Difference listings
>>
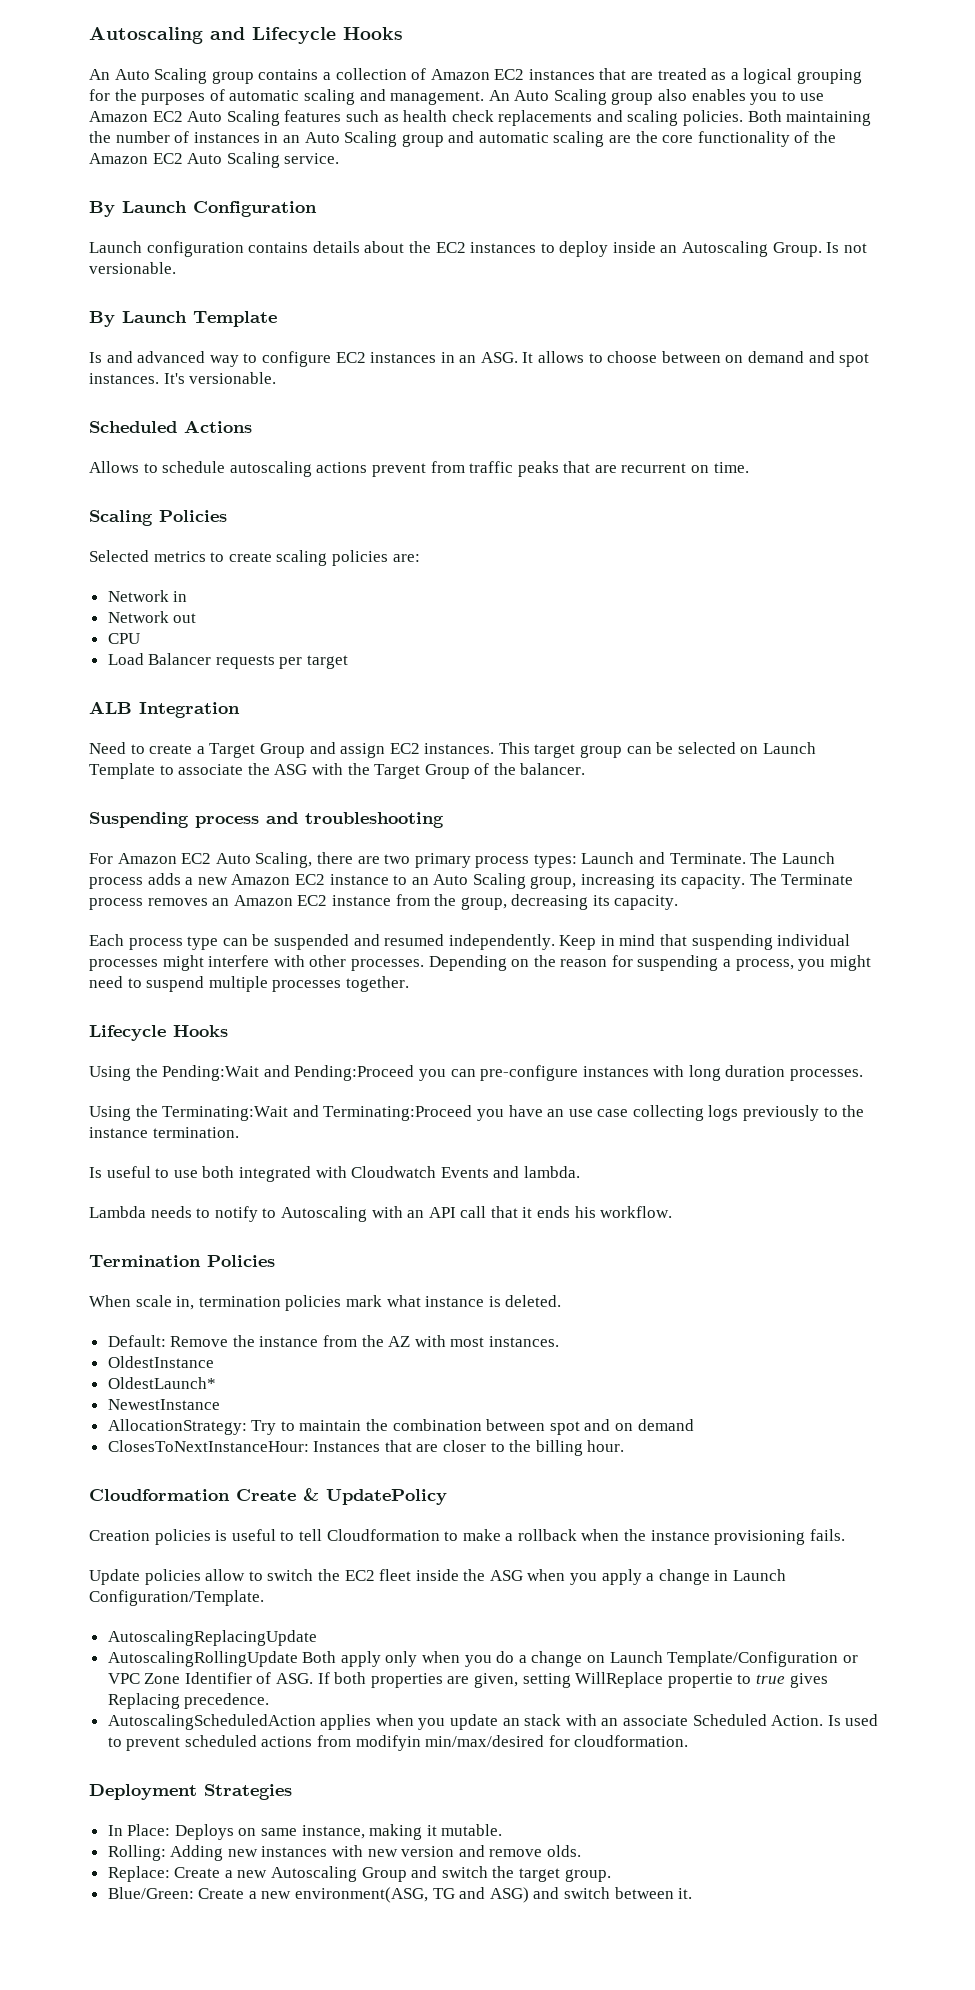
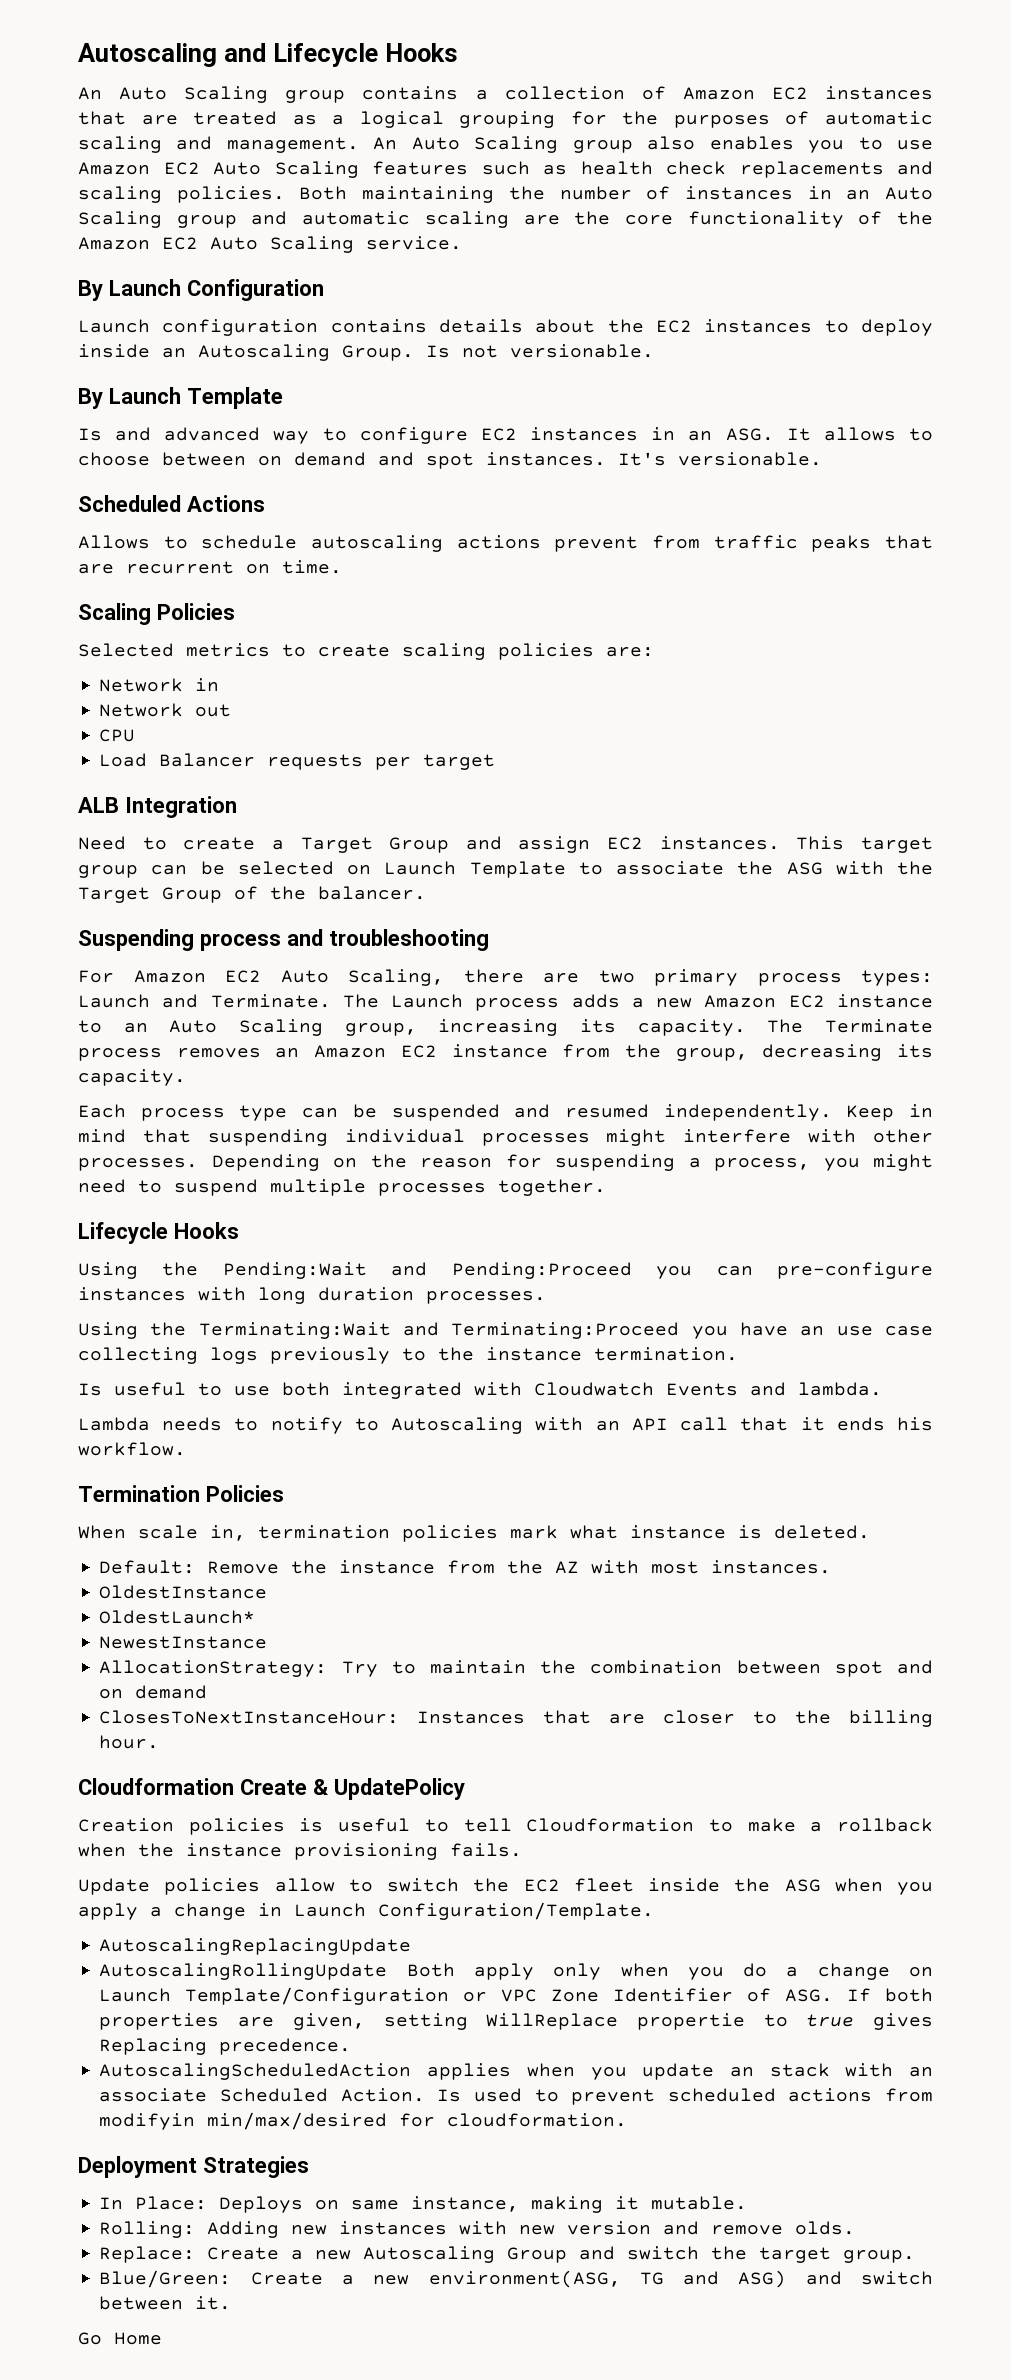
(693, 1893) none -> [78,2332,162,2345] // Go Home

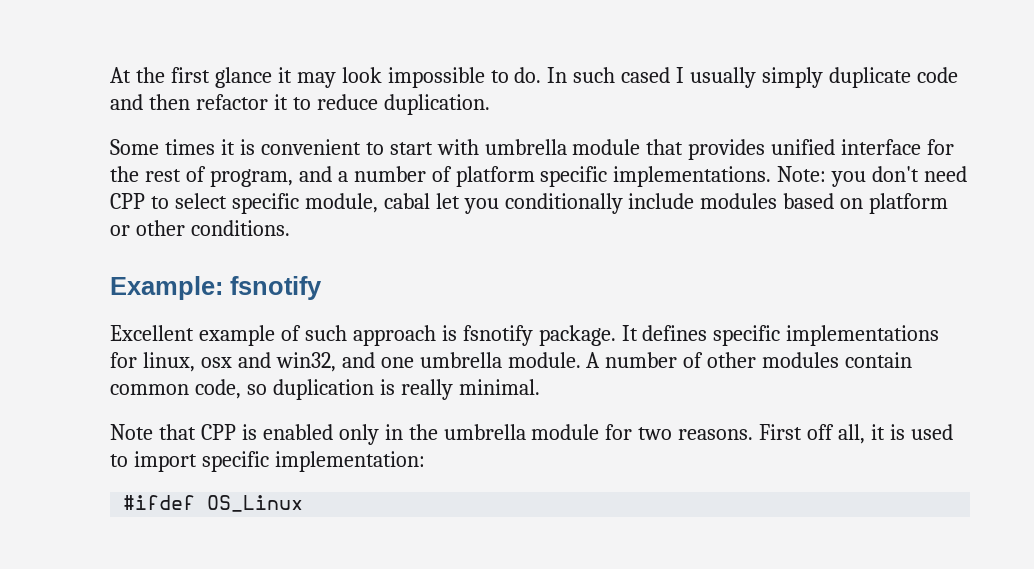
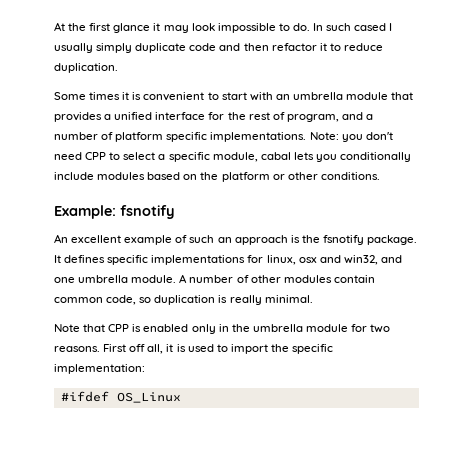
(479, 147) none -> [275,94,290,100] an
(766, 149) none -> [104,114,112,120] a
(227, 201) none -> [158,154,166,160] a
[435,193,460,209] let -> [293,152,314,160] lets
(864, 203) none -> [200,172,219,180] the
[110,325,194,341] Excellent -> [54,234,122,243] An excellent
(347, 333) none -> [217,237,232,243] an
(457, 333) none -> [301,235,320,243] the
(197, 461) none -> [270,344,289,352] the

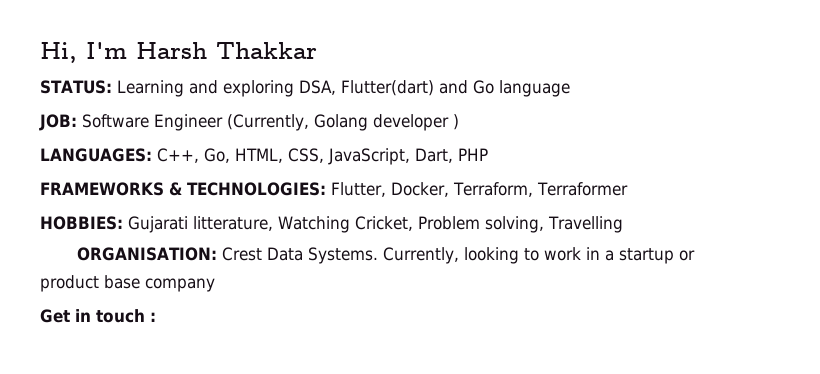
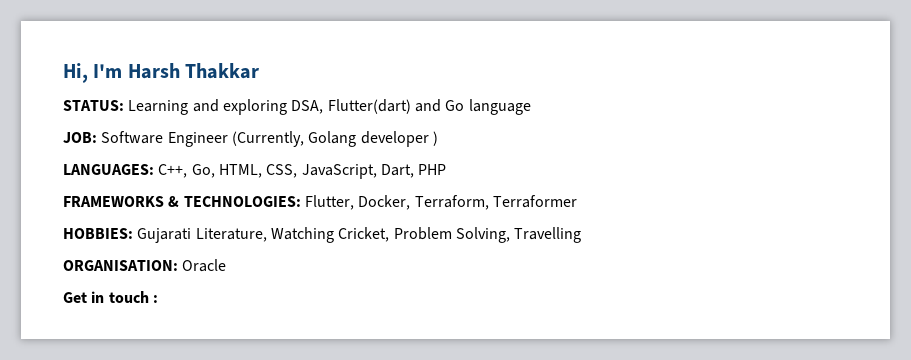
[193,216,273,231] litterature, -> [195,228,267,242] Literature,
[484,216,544,233] solving, -> [455,227,510,243] Solving,
[222,247,696,264] [40,275,215,292] Crest Data Systems. Currently, looking to work in a startup or product base company -> [182,259,227,272] Oracle

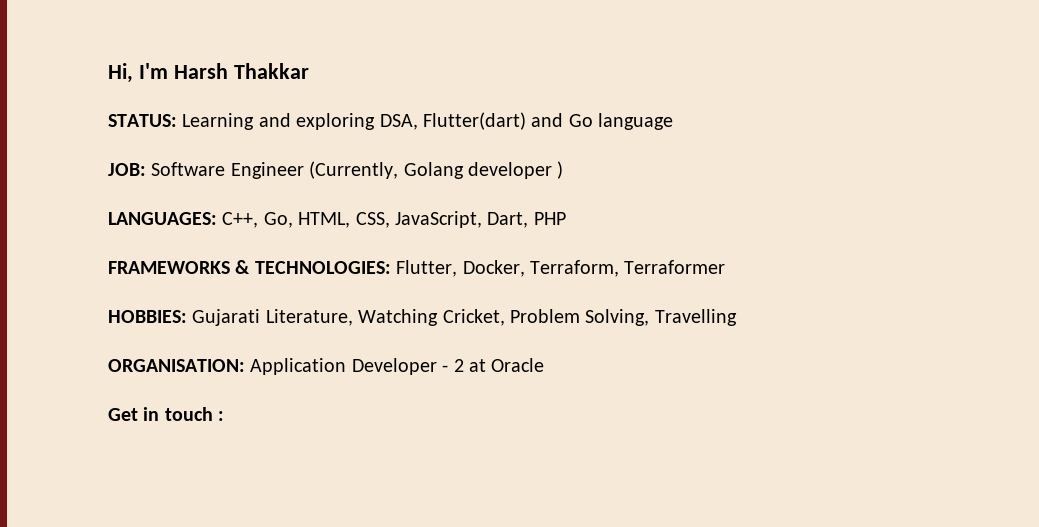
(178, 265) none -> [250,358,486,375] Application Developer - 2 at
<<
- [Work to complete] Copy the records exactly. Skip the images.

- [The answer]
(693, 1893) none -> [78,2332,162,2345] // Go Home

(479, 147) none -> [275,94,290,100] an
(766, 149) none -> [104,114,112,120] a
(227, 201) none -> [158,154,166,160] a
[435,193,460,209] let -> [293,152,314,160] lets
(864, 203) none -> [200,172,219,180] the
[110,325,194,341] Excellent -> [54,234,122,243] An excellent
(347, 333) none -> [217,237,232,243] an
(457, 333) none -> [301,235,320,243] the
(197, 461) none -> [270,344,289,352] the

[193,216,273,231] litterature, -> [195,228,267,242] Literature,
[484,216,544,233] solving, -> [455,227,510,243] Solving,
[222,247,696,264] [40,275,215,292] Crest Data Systems. Currently, looking to work in a startup or product base company -> [182,259,227,272] Oracle

(178, 265) none -> [250,358,486,375] Application Developer - 2 at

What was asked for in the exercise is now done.